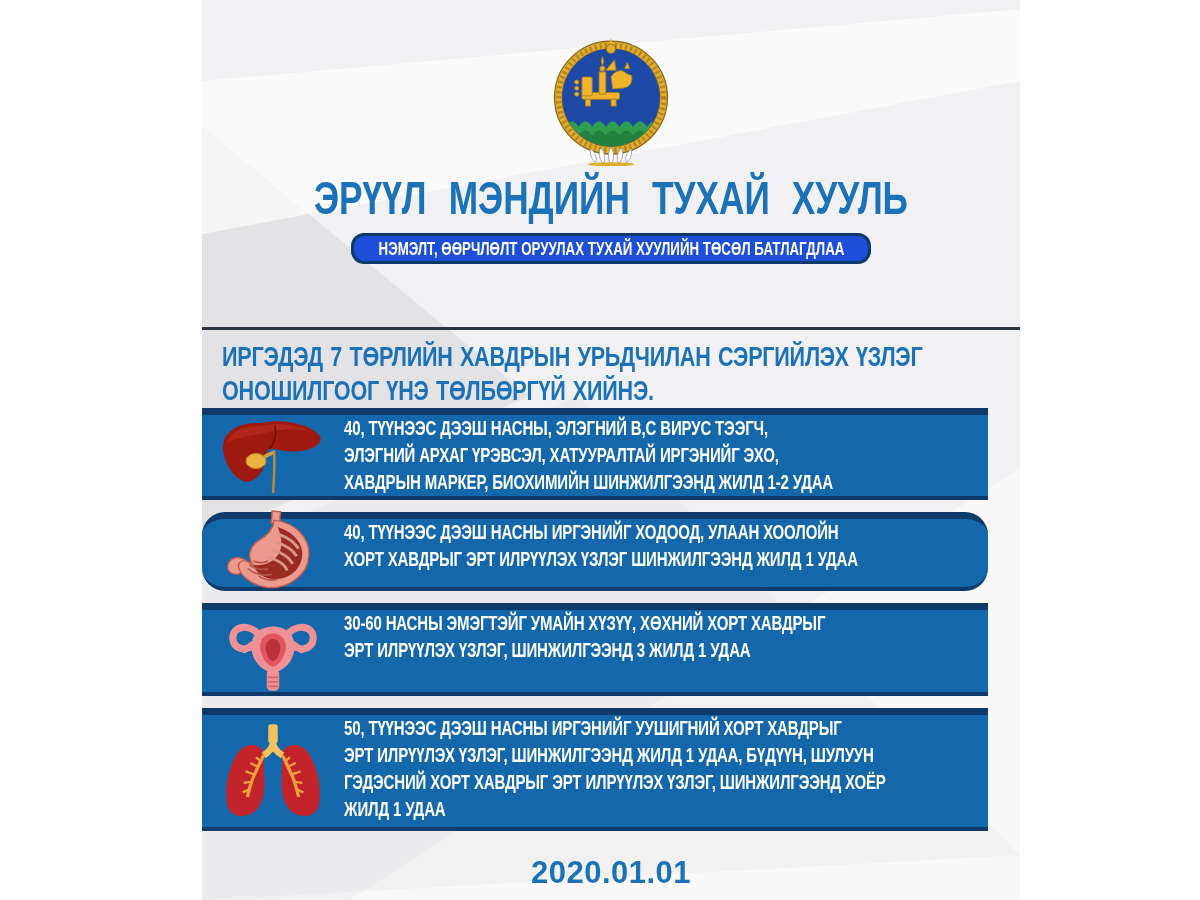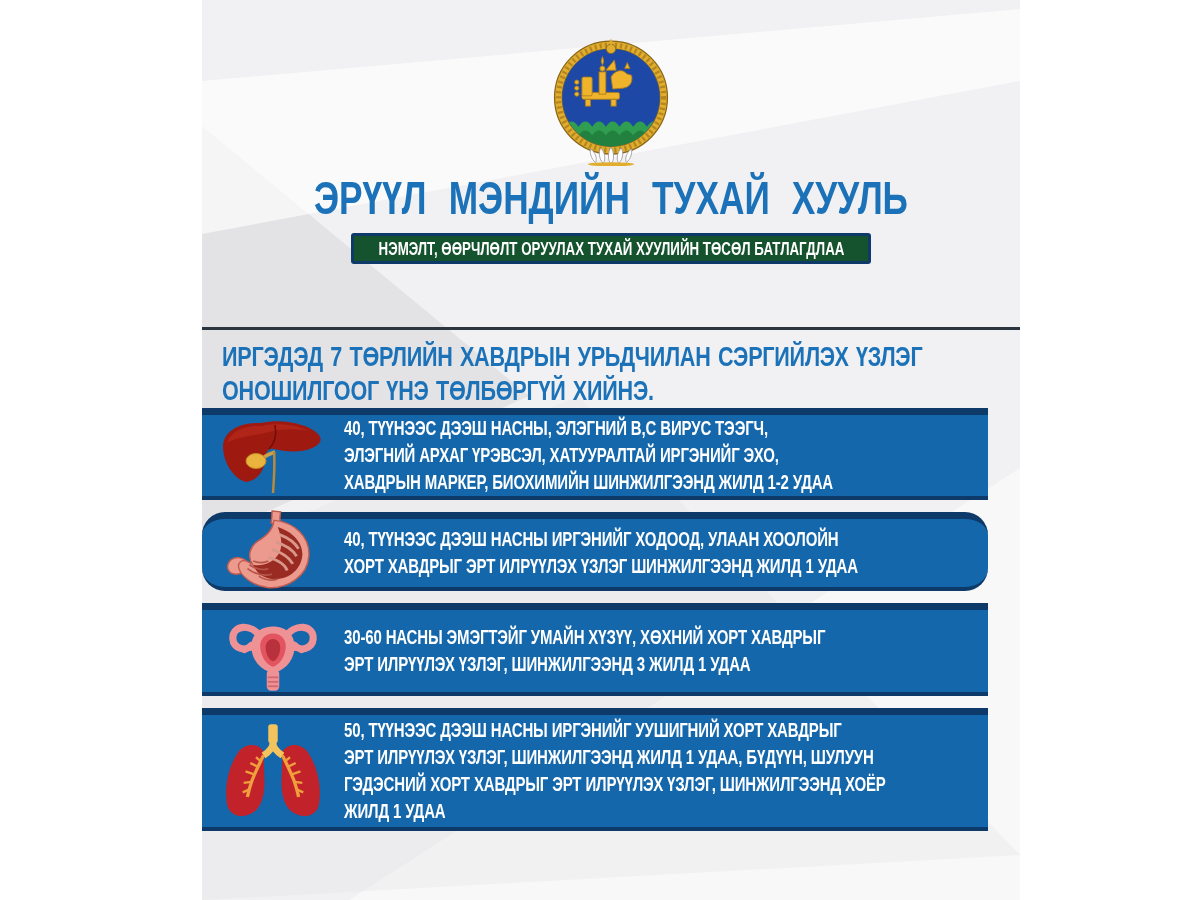--- a/index.html
+++ b/index.html
@@ -26,8 +26,8 @@
   }
   .banner-row{position:absolute;top:233px;left:0;width:100%;display:flex;justify-content:center;}
   .banner{
-    width:520px;height:31px;box-sizing:border-box;border:3px solid #0d3a68;border-radius:3px;
-    background:#14532d;display:flex;align-items:center;justify-content:center;
+    width:520px;height:31px;box-sizing:border-box;border:3px solid #0d3a68;border-radius:13px;
+    background:#1d4ed8;display:flex;align-items:center;justify-content:center;
   }
   .banner span{
     color:#ffffff;font-weight:bold;font-size:18.5px;white-space:nowrap;

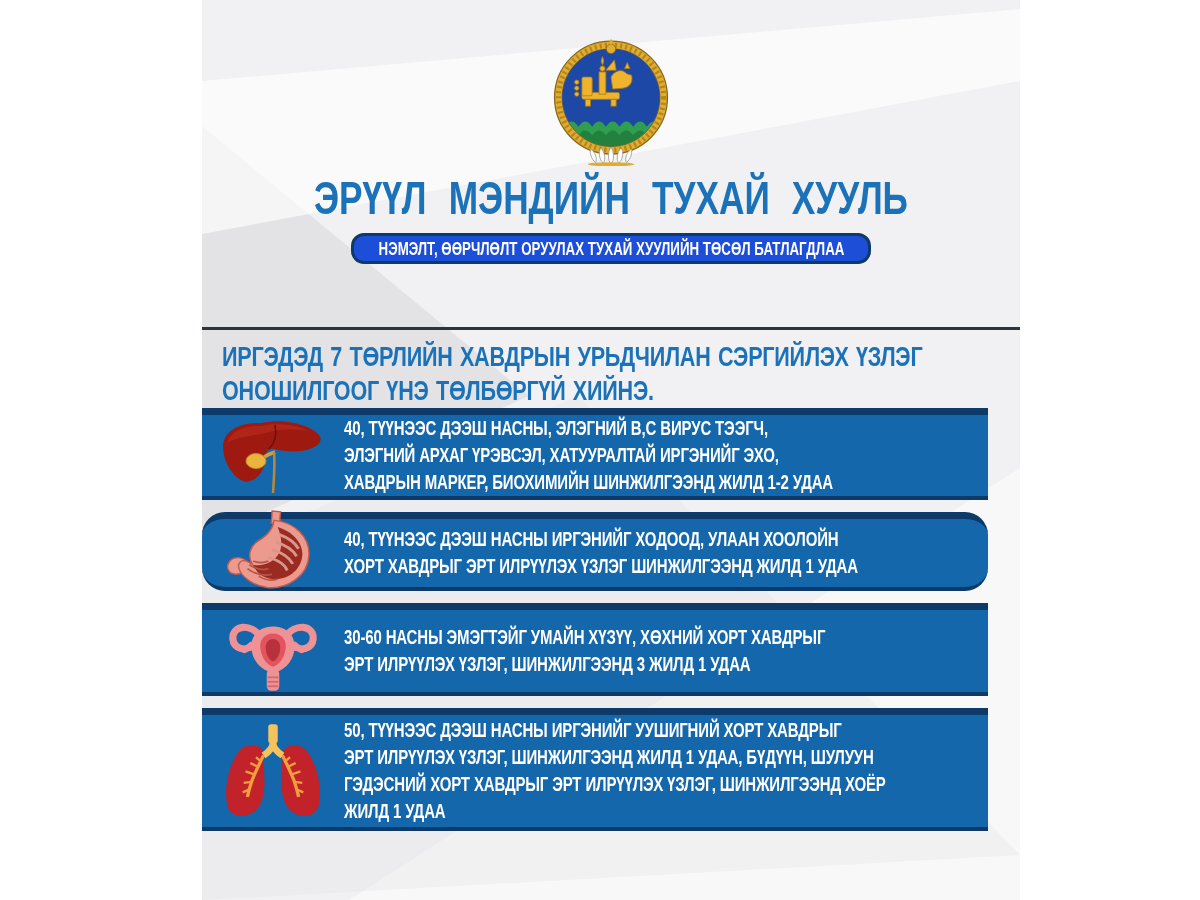--- a/index.html
+++ b/index.html
@@ -42,7 +42,7 @@
   }
   .rows{position:absolute;top:408px;left:0;width:786px;}
   .row{
-    display:flex;align-items:center;box-sizing:border-box;
+    display:flex;box-sizing:border-box;
     background:#1467ab;border-top:7px solid #0d3a68;border-bottom:4px solid #0d3a68;
     margin-bottom:12px;
   }

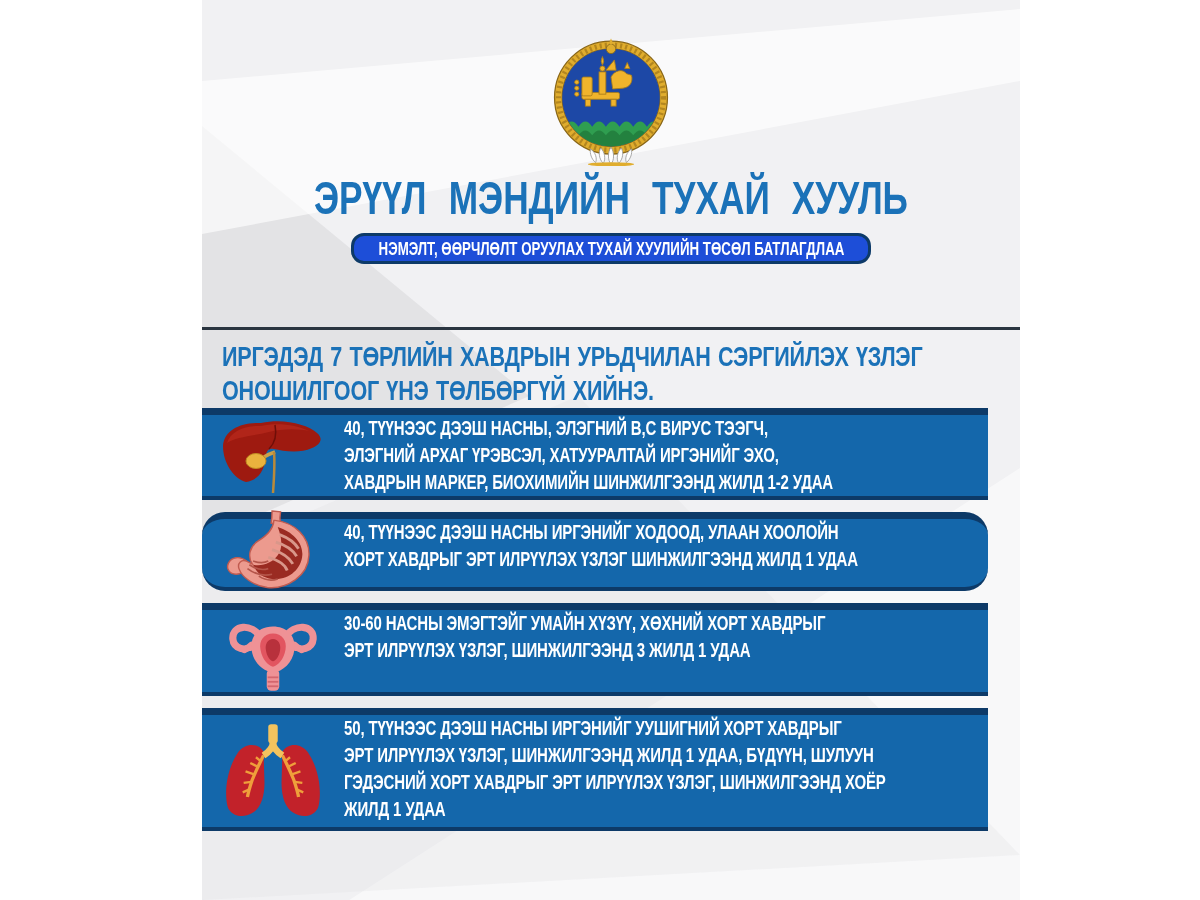--- a/index.html
+++ b/index.html
@@ -238,6 +238,7 @@
 
   </div>
 
+  <div class="date">2020.01.01</div>
 </div>
 
 </body></html>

Task to complete> Set down the whole listing exactly as given, except for the pictures.

Task solution>
--- a/index.html
+++ b/index.html
@@ -26,8 +26,8 @@
   }
   .banner-row{position:absolute;top:233px;left:0;width:100%;display:flex;justify-content:center;}
   .banner{
-    width:520px;height:31px;box-sizing:border-box;border:3px solid #0d3a68;border-radius:3px;
-    background:#14532d;display:flex;align-items:center;justify-content:center;
+    width:520px;height:31px;box-sizing:border-box;border:3px solid #0d3a68;border-radius:13px;
+    background:#1d4ed8;display:flex;align-items:center;justify-content:center;
   }
   .banner span{
     color:#ffffff;font-weight:bold;font-size:18.5px;white-space:nowrap;

--- a/index.html
+++ b/index.html
@@ -42,7 +42,7 @@
   }
   .rows{position:absolute;top:408px;left:0;width:786px;}
   .row{
-    display:flex;align-items:center;box-sizing:border-box;
+    display:flex;box-sizing:border-box;
     background:#1467ab;border-top:7px solid #0d3a68;border-bottom:4px solid #0d3a68;
     margin-bottom:12px;
   }

--- a/index.html
+++ b/index.html
@@ -238,6 +238,7 @@
 
   </div>
 
+  <div class="date">2020.01.01</div>
 </div>
 
 </body></html>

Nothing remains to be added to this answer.